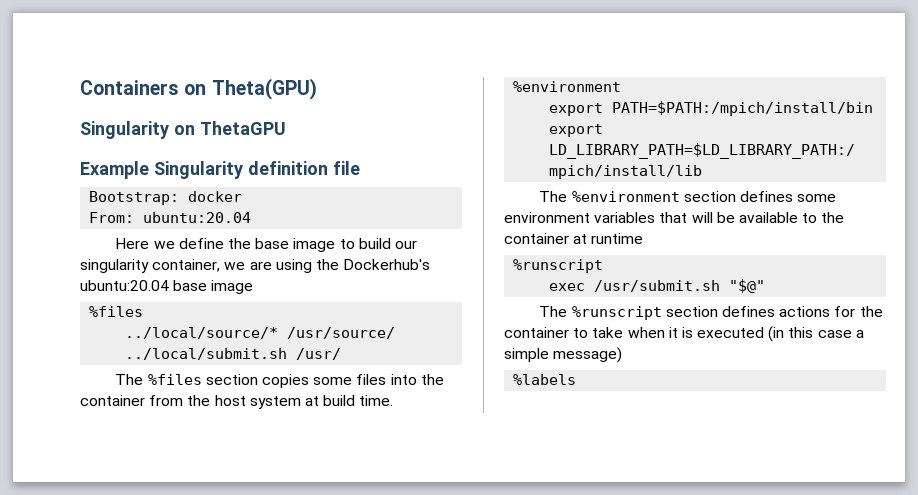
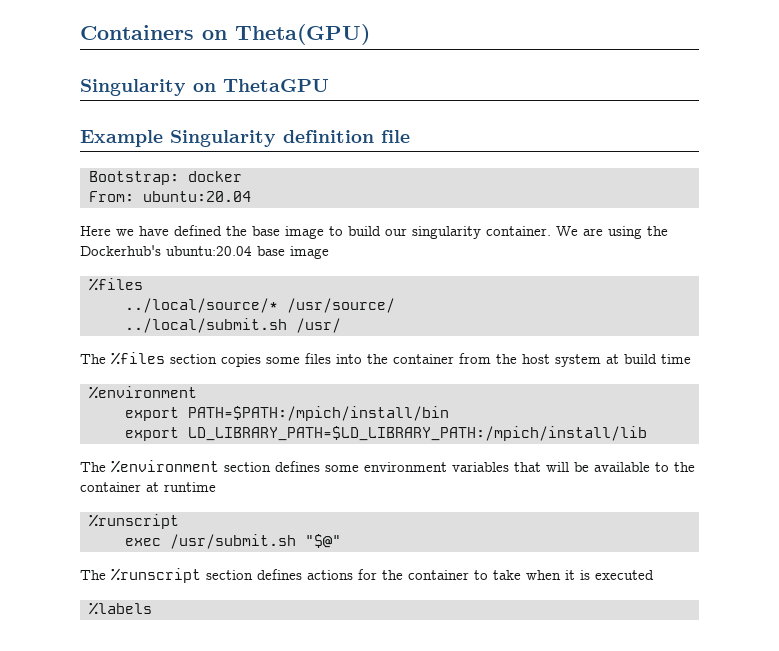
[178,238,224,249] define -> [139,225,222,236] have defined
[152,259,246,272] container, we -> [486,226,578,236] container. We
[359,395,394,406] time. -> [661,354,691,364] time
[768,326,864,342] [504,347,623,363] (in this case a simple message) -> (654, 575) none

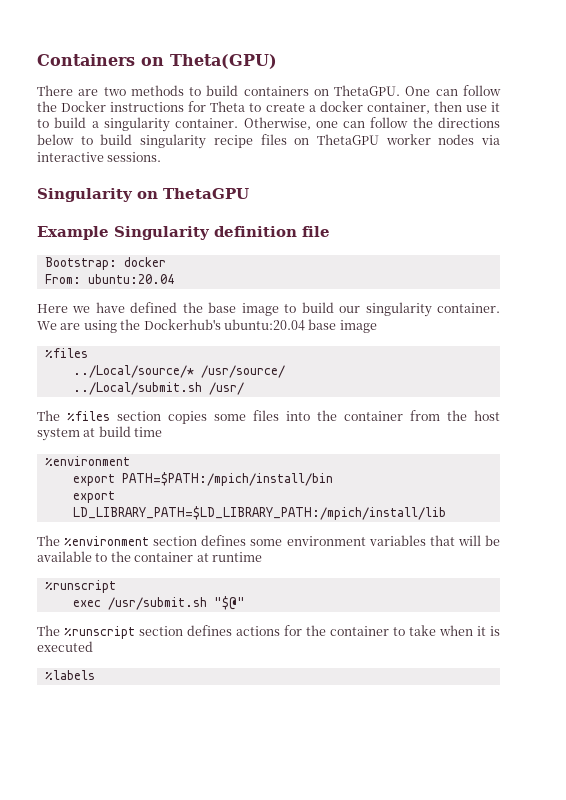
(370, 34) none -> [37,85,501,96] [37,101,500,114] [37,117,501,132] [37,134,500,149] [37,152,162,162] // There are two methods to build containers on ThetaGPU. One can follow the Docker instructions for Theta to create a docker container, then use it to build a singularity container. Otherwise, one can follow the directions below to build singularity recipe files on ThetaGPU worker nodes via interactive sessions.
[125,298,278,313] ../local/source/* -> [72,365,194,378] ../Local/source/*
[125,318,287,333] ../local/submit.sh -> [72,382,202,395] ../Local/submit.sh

- Prompt: Counting only lines that hold the word "container", state how many the material contains, and add nothing.

- Response to the exercise: 2